EXERCISE DESCRIPTION
Every entry below should be restated word for word, except for its images.

MATERIAL SUPPLIED
+---+

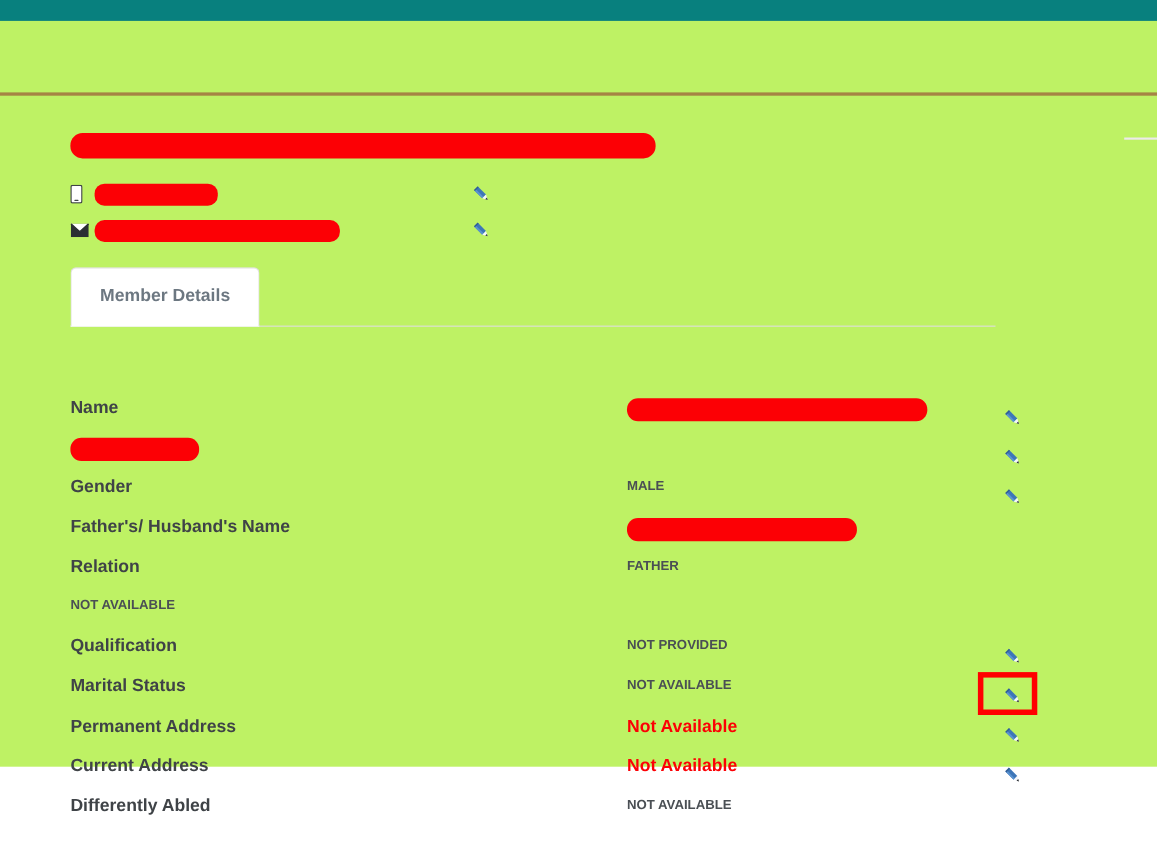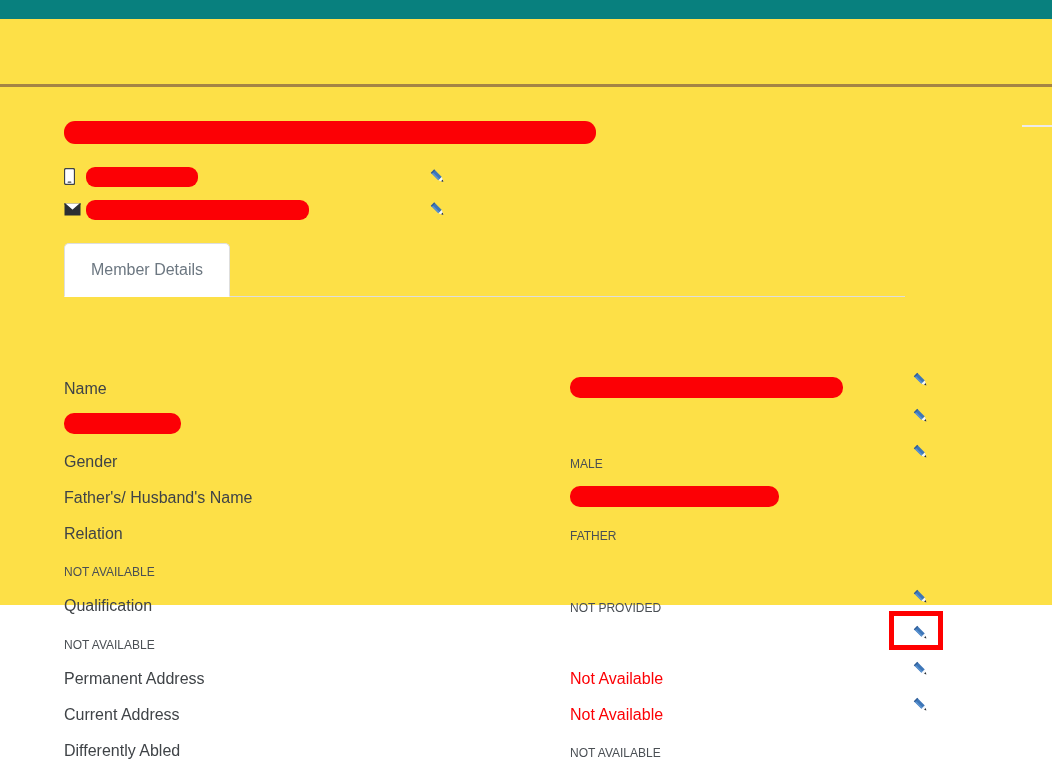"Member Details" #page { background: #fde047 -> #bef264; font-weight: none -> bold; height: 605px -> 697px }
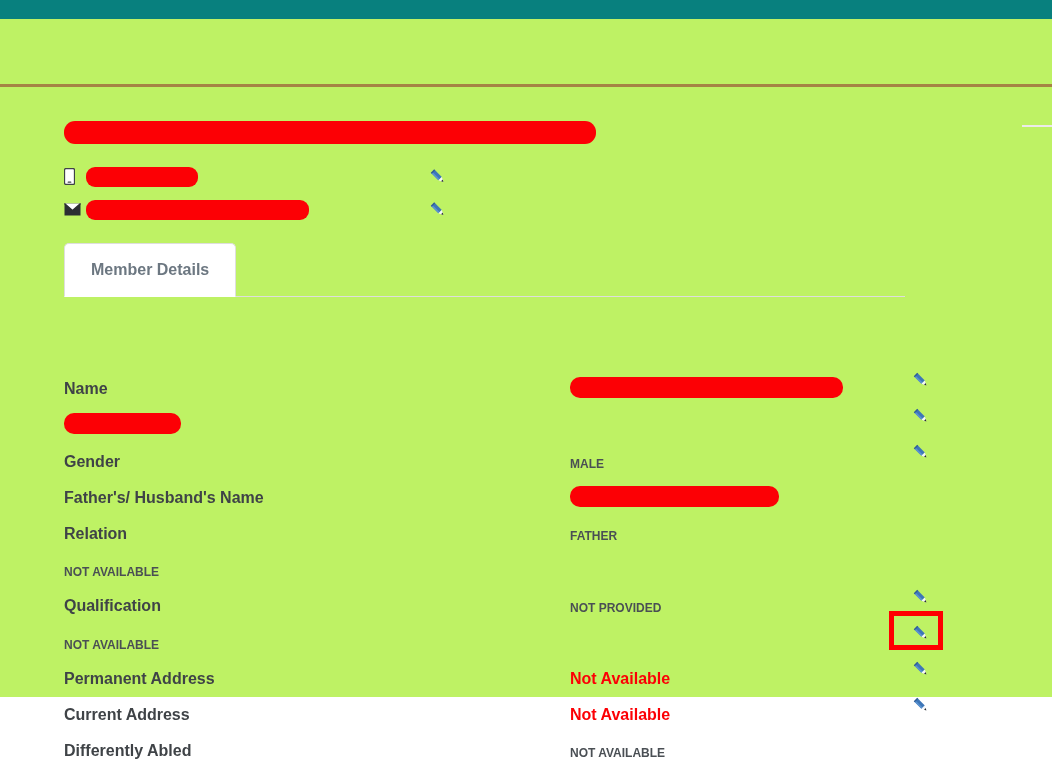"Name" .drow { align-items: flex-end -> flex-start }
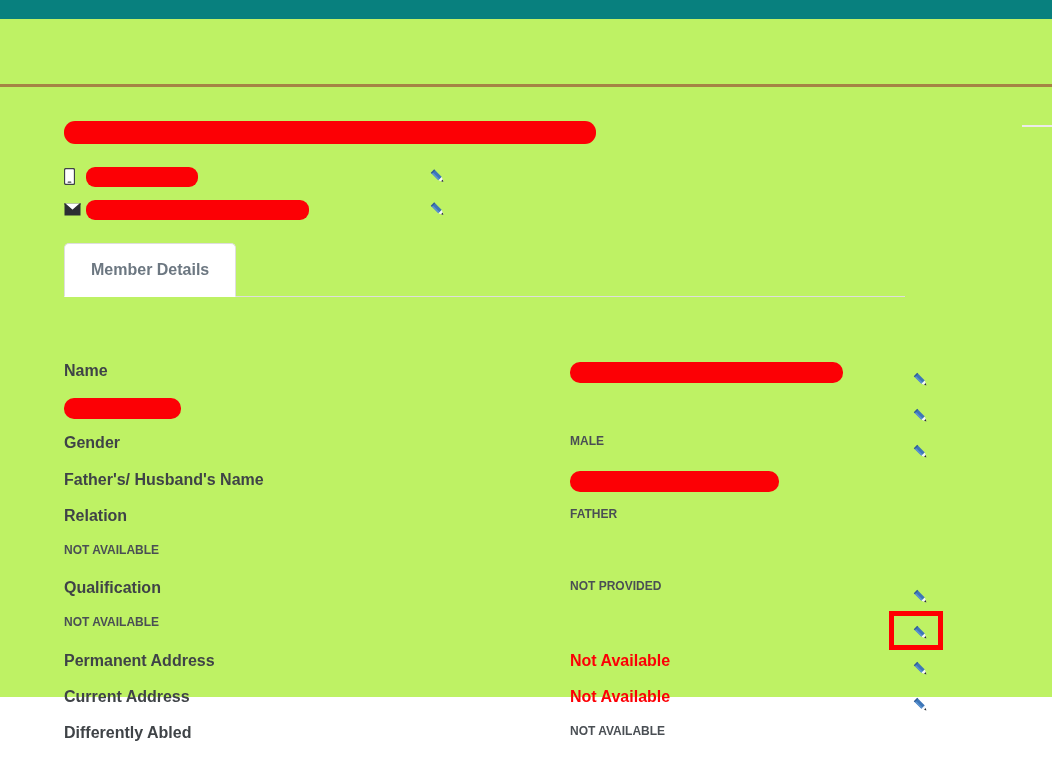"Marital Status" div.dlabel { html: none -> <div>Marital Status</div> }
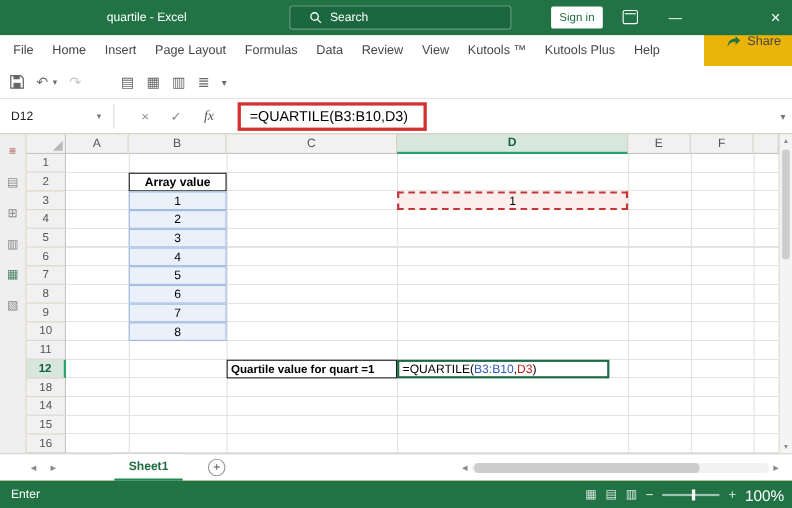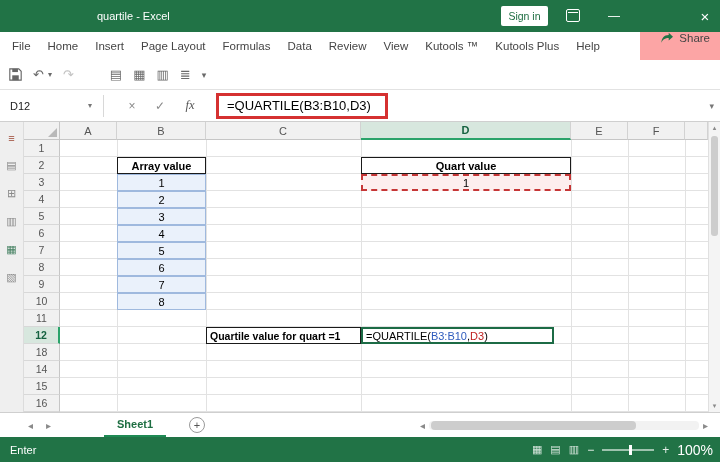"quartile - Excel" #stage { background: #fca5a5 -> #eab308 }
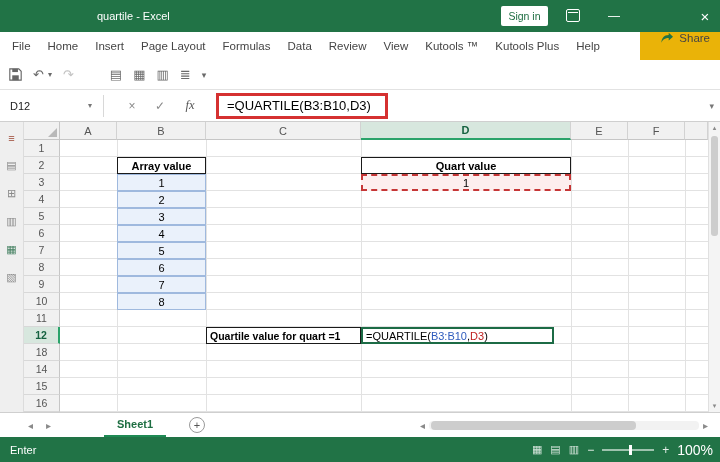"Search" div.searchbox { html: none -> <div> <svg> <circle></circle> <line></line> </svg> <span>Search</span> </div> }
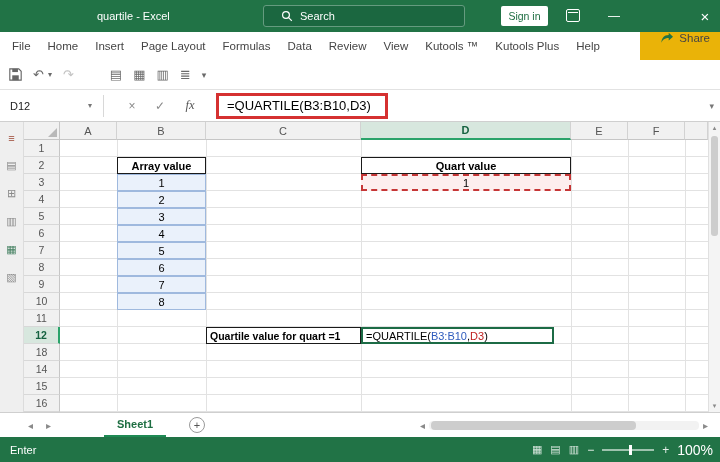"Quart value" div.cell { html: <div>Quart value</div> -> none }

+---+

WRITTEN ANSWER
"Member Details" #page { background: #fde047 -> #bef264; font-weight: none -> bold; height: 605px -> 697px }
"Name" .drow { align-items: flex-end -> flex-start }
"Marital Status" div.dlabel { html: none -> <div>Marital Status</div> }
"quartile - Excel" #stage { background: #fca5a5 -> #eab308 }
"Search" div.searchbox { html: none -> <div> <svg> <circle></circle> <line></line> </svg> <span>Search</span> </div> }
"Quart value" div.cell { html: <div>Quart value</div> -> none }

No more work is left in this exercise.